Sejak penertiban timah ilegal dilakukan besar-besaran pada bulan
Oktober 2006, harga logam timah di pasar dunia terus meningkat.
Tercatat harga logam timah di London Metal Exchange (LME) dan
Kualalumpur Tin Market berkisar pada level 13.000 dolar/ton, meningkat
dari harga sebelumnya sekitar 8.000 dolar/ton. Hal ini karena pasar
dunia logam timah terjadi kekurangan pasokan, karena Indonesia (PT
Timah Tbk) hanya memasok 5.500 ton/bulan. Sementara negara-negara
pemasok logam timah lainnya seperti Malaysia, Singapura dan Thailand
tidak mempunyai kemampuan produksi yang besar. Menurut Dirut PT Timah
pada tahun 2007, Thobrani Alwi, sebelumnya PT Timah mengekspor hanya
5.500 ton/bulan. Pada Januari 2007, PT Timah hanya mengirim 3.500 ton,
sehingga harga meningkat. Namun, stok timah dunia masih banyak sekitar
9.000 hingga 10.000 ton.
Selanjutnya, Indonesia sudah mulai mampu mempengaruhi harga logam timah
dunia pasca penertiban timah ilegal.
pembeli yang sebelumnya membeli komoditi ini dari Singapura, Malaysia
dan Thailand mulai minta pasokan dari PT Timah Tbk. Akan tetapi, saat
ini PT Timah mendahulukan customer-customer yang sudah lama bermitra
dengan PT Timah. Andai sebelumnya pemain-pemain pertimahan di Indonesia
mengikuti aturan, pasti Indonesia sejak dulu bisa menjadi price maker.
Diharapkan ke depan, Indonesia dapat memegang harga timah dunia, bila
perlu Kualalumpur Tin Market yang menentukan patokan harga timah saat
ini, pindah ke Jakarta atau Bangka menjadi Jakarta Tin Market atau
Bangka Tin Market.
Sebelumnya, jika kebutuhan timah dunia mencapai 120.000 ton maka 60.000
ton dikeluarkan Malaysia, Indonesia hanya 60.000 ton secara legal.
Padahal, 60.000 ton yang dijual oleh Malaysia sebagian besar adalah
timah dari Indonesia. Oleh karena itu, ke depan pelaku-pelaku bisnis
timah harus dapat mengekspor sesuai peraturan. Dengan harga timah
tinggi, pemerintah akan mendapat royalti dan pajak lebih besar.

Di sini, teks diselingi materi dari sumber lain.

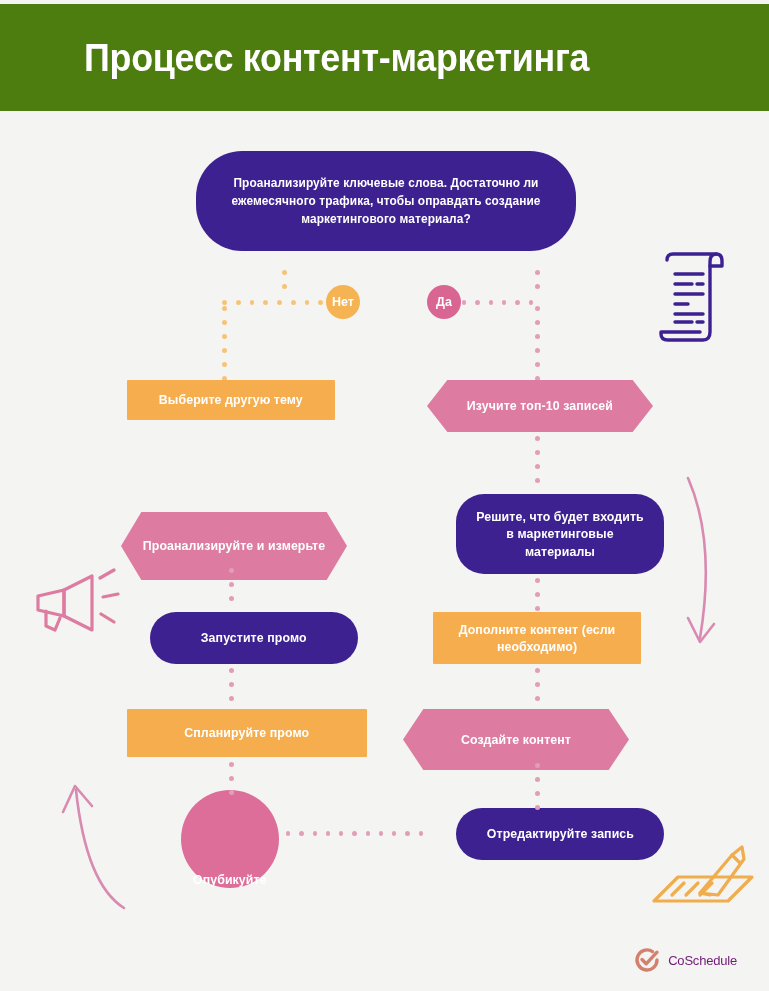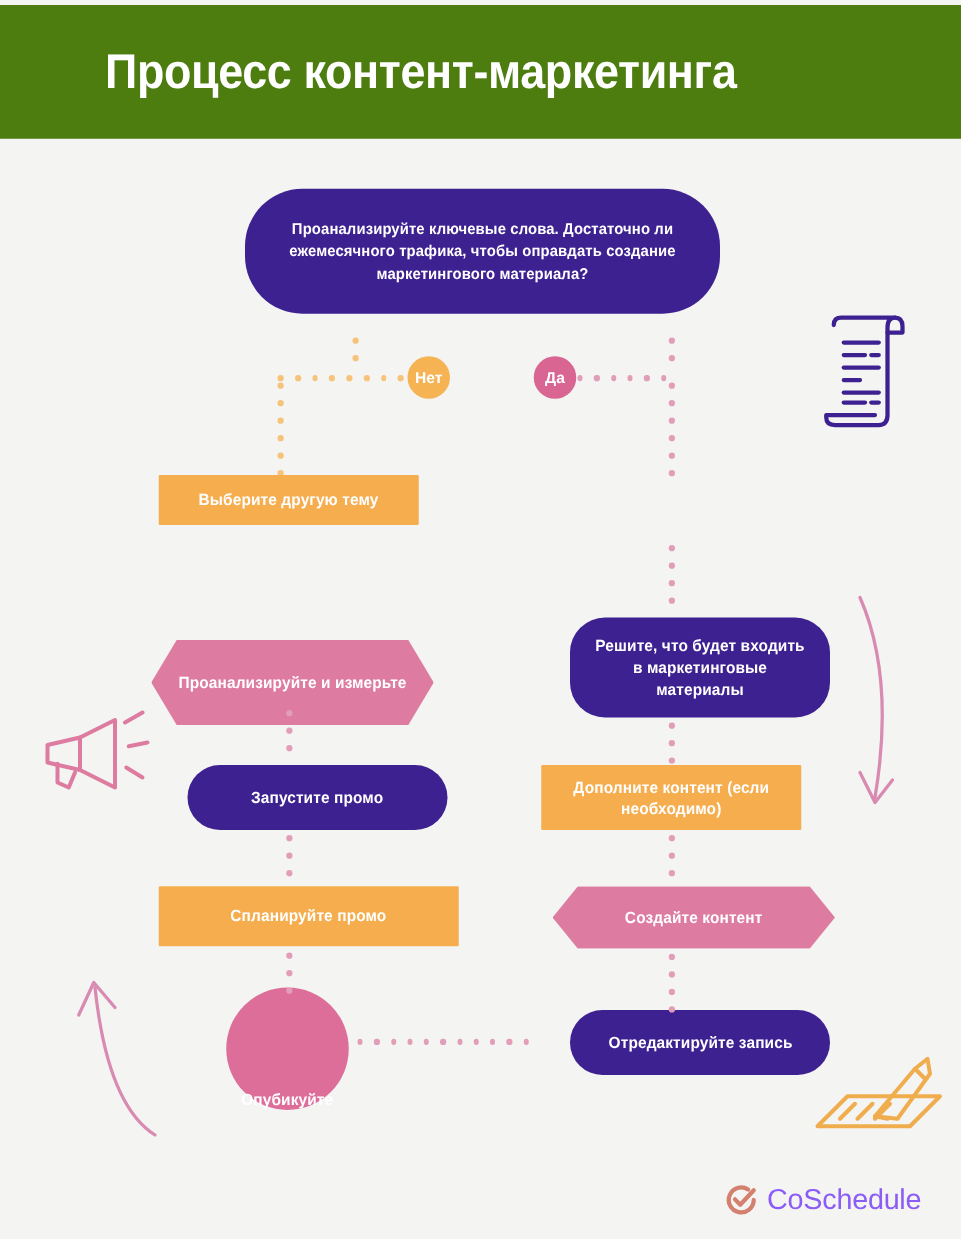--- a/index.html
+++ b/index.html
@@ -114,22 +114,22 @@
   
   .deco { position: absolute; }
 
   
   .logo {
     position: absolute;
     right: 32px; bottom: 18px;
     display: flex; align-items: center; gap: 8px;
   }
   .logo-text {
-    font-size: 23px;
-    color: #8b5cf6;
+    font-size: 13px;
+    color: #701a75;
     font-weight: normal;
     letter-spacing: -0.2px;
   }
 </style>
 </head>
 <body>
 
 <div class="page">
 
   <div class="header">
@@ -223,30 +223,33 @@
     <i></i>
       <i></i>
       <i></i>
   </div>
   <div class="dots-v dot-pink" style="left:229px; top:762px;">
     <i></i>
       <i></i>
       <i></i>
   </div>
 
+  <div class="node shape-hex-pink" style="left:427px; top:380px; width:226px; height:52px;">
+    <div class="node-text">Изучите топ-10 записей</div>
+  </div>
 
   <div class="node shape-pill" style="left:433px; top:494px; width:208px; height:80px;">
     <div class="node-text">Решите, что будет входить в маркетинговые материалы</div>
   </div>
 
   <div class="node shape-rect-orange" style="left:433px; top:612px; width:208px; height:52px;">
     <div class="node-text">Дополните контент (если необходимо)</div>
   </div>
 
-  <div class="node shape-hex-pink" style="left:442px; top:709px; width:226px; height:50px;justify-content:center;">
+  <div class="node shape-hex-pink" style="left:403px; top:709px; width:226px; height:61px;justify-content:center;">
     <div class="node-text">Создайте контент</div>
   </div>
 
   <div class="node shape-pill" style="left:433px; top:808px; width:208px; height:52px;">
     <div class="node-text">Отредактируйте запись</div>
   </div>
 
   <div class="dots-v dot-pink" style="left:535px; top:436px;">
     <i></i>
       <i></i>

Selain
pasokan berkurang di pasar dunia, kenaikan harga juga dipicu oleh
konsumsi timah pada industri yang menggunakan bahan dasar timah saat
ini semakin meningkat. Kemudian, kalangan industri mulai memerhatikan
unsur kesehatan dan lingkungan.
Pendapatan PT Timah
Pendapatan PT Timah pada tahun 2008 adalah Rp. 9,053 Triliyun,
pendapatan ini meningkat jika dibandingkan pendapatan tahun 2007, yakni
Rp 8, 542 Triliyun atau sekitar 906.932 Juta USD. Sedangkan di tahun
2006, pendapatan PT Timah sekitar Rp. 4, 076 Triliyun. Dari tahun 2006
hingga tahun 2008, tren pendapatan PT Timah memang terus mengalami
peningkatan. Artinya royalti dan pajak serta deviden yang diterima
negara pun meningkat.
Tabel 1. Produksi Timah Indonesia
Sumber: PT Timah Tbk.
Tabel 1 di atas memperlihatkan produksi timah Indonesia yang terus
meningkat dari tahun ke tahun. Melalui PT Timah, Indonesia pun
memperoleh pendapatan yang terus meningkat. Khusus 2006, 2007, dan 2008
keuntungan bersih PT Timah masing-masing adalah Rp 208 miliar, Rp 1,7
triliun, dan Rp 2 triliun.
Dengan peningkatan keuntungan yang begitu besar, ditambah lagi dengan
dampak ekonomi dan efek multiplier dari aktivitas pertambangan timah,
seharusnya negara mendapat manfaat yang besar dan kesejahteraan rakyat
Babel juga meningkat.
Namun di sisi lain, aktivitas penambangan timah ilegal dan
penyelundupan timah pun marak terjadi. Transaksi penyelundupan timah
tersebut nilainya mencapai Rp 10 miliar per bulan (Kejati Babel, 2006).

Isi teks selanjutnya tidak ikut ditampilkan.